> _Goal of the exercise_:
Would you retype the whole listing verbatim, keeping pictures out of it?

-- Opening Marker --

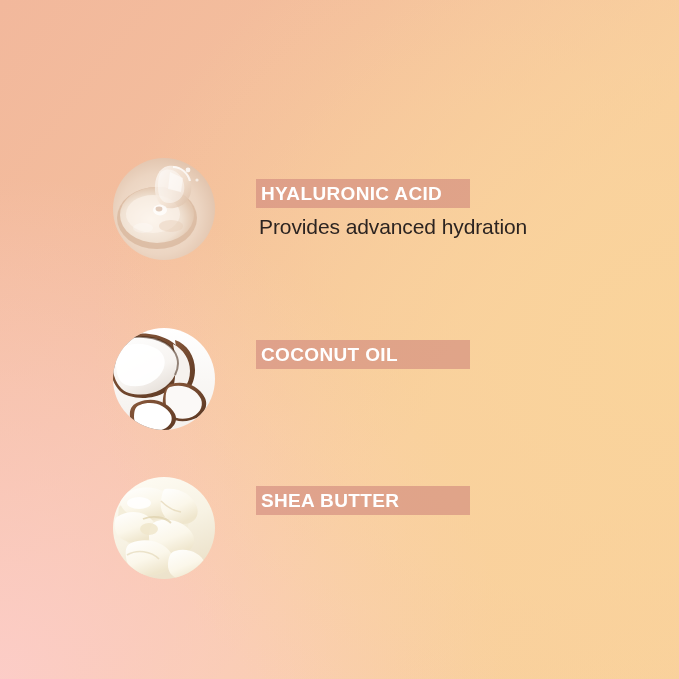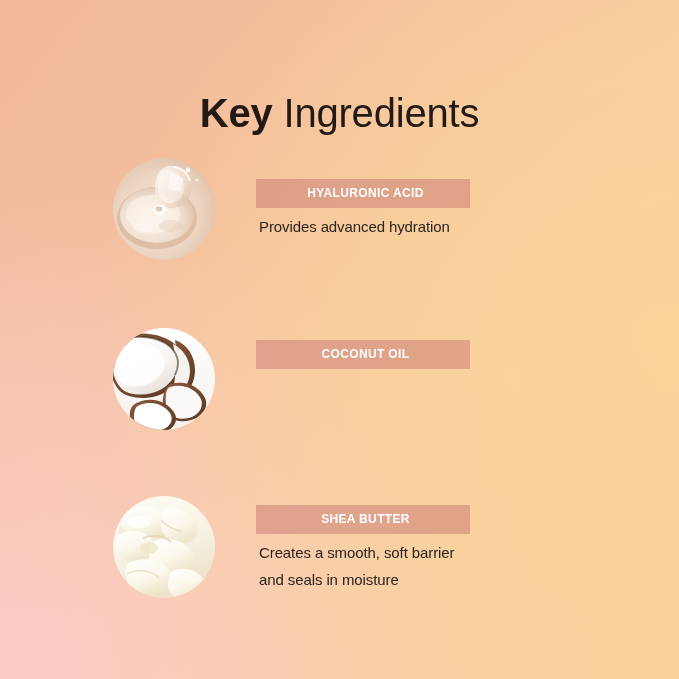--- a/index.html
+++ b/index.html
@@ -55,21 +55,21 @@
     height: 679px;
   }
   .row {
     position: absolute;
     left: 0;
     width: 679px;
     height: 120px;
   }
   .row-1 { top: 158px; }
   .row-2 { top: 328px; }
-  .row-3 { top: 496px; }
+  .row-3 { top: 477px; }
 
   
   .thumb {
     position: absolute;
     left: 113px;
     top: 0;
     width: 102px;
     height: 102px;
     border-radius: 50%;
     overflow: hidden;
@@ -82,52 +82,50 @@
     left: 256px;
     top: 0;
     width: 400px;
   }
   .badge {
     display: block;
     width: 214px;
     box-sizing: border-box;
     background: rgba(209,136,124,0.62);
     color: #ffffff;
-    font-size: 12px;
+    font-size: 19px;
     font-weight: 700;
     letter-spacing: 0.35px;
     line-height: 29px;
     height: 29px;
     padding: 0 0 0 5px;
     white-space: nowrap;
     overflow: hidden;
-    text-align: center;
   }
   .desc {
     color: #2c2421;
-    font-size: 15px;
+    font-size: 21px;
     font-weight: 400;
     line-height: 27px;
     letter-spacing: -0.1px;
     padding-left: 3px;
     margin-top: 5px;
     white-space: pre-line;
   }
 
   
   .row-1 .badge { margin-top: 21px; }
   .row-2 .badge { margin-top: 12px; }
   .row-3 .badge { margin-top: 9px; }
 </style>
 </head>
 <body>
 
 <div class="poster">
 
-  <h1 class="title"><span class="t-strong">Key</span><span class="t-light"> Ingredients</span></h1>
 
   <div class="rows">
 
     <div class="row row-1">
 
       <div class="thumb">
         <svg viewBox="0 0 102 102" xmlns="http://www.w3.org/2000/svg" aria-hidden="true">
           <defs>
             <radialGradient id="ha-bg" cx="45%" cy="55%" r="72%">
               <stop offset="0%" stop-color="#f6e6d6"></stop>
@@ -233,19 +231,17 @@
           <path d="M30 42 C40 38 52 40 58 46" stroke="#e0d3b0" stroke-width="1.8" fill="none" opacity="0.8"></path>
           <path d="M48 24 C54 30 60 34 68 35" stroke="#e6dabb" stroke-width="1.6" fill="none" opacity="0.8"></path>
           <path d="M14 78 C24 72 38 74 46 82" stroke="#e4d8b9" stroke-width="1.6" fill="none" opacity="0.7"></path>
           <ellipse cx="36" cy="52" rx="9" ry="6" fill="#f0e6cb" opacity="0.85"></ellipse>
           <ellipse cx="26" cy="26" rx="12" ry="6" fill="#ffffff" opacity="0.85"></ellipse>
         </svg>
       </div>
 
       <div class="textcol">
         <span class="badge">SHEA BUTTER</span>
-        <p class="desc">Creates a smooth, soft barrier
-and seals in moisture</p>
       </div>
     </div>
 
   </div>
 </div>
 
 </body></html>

-- Closing Marker --

> _Exercise response_:
--- a/index.html
+++ b/index.html
@@ -55,21 +55,21 @@
     height: 679px;
   }
   .row {
     position: absolute;
     left: 0;
     width: 679px;
     height: 120px;
   }
   .row-1 { top: 158px; }
   .row-2 { top: 328px; }
-  .row-3 { top: 496px; }
+  .row-3 { top: 477px; }
 
   
   .thumb {
     position: absolute;
     left: 113px;
     top: 0;
     width: 102px;
     height: 102px;
     border-radius: 50%;
     overflow: hidden;
@@ -82,52 +82,50 @@
     left: 256px;
     top: 0;
     width: 400px;
   }
   .badge {
     display: block;
     width: 214px;
     box-sizing: border-box;
     background: rgba(209,136,124,0.62);
     color: #ffffff;
-    font-size: 12px;
+    font-size: 19px;
     font-weight: 700;
     letter-spacing: 0.35px;
     line-height: 29px;
     height: 29px;
     padding: 0 0 0 5px;
     white-space: nowrap;
     overflow: hidden;
-    text-align: center;
   }
   .desc {
     color: #2c2421;
-    font-size: 15px;
+    font-size: 21px;
     font-weight: 400;
     line-height: 27px;
     letter-spacing: -0.1px;
     padding-left: 3px;
     margin-top: 5px;
     white-space: pre-line;
   }
 
   
   .row-1 .badge { margin-top: 21px; }
   .row-2 .badge { margin-top: 12px; }
   .row-3 .badge { margin-top: 9px; }
 </style>
 </head>
 <body>
 
 <div class="poster">
 
-  <h1 class="title"><span class="t-strong">Key</span><span class="t-light"> Ingredients</span></h1>
 
   <div class="rows">
 
     <div class="row row-1">
 
       <div class="thumb">
         <svg viewBox="0 0 102 102" xmlns="http://www.w3.org/2000/svg" aria-hidden="true">
           <defs>
             <radialGradient id="ha-bg" cx="45%" cy="55%" r="72%">
               <stop offset="0%" stop-color="#f6e6d6"></stop>
@@ -233,19 +231,17 @@
           <path d="M30 42 C40 38 52 40 58 46" stroke="#e0d3b0" stroke-width="1.8" fill="none" opacity="0.8"></path>
           <path d="M48 24 C54 30 60 34 68 35" stroke="#e6dabb" stroke-width="1.6" fill="none" opacity="0.8"></path>
           <path d="M14 78 C24 72 38 74 46 82" stroke="#e4d8b9" stroke-width="1.6" fill="none" opacity="0.7"></path>
           <ellipse cx="36" cy="52" rx="9" ry="6" fill="#f0e6cb" opacity="0.85"></ellipse>
           <ellipse cx="26" cy="26" rx="12" ry="6" fill="#ffffff" opacity="0.85"></ellipse>
         </svg>
       </div>
 
       <div class="textcol">
         <span class="badge">SHEA BUTTER</span>
-        <p class="desc">Creates a smooth, soft barrier
-and seals in moisture</p>
       </div>
     </div>
 
   </div>
 </div>
 
 </body></html>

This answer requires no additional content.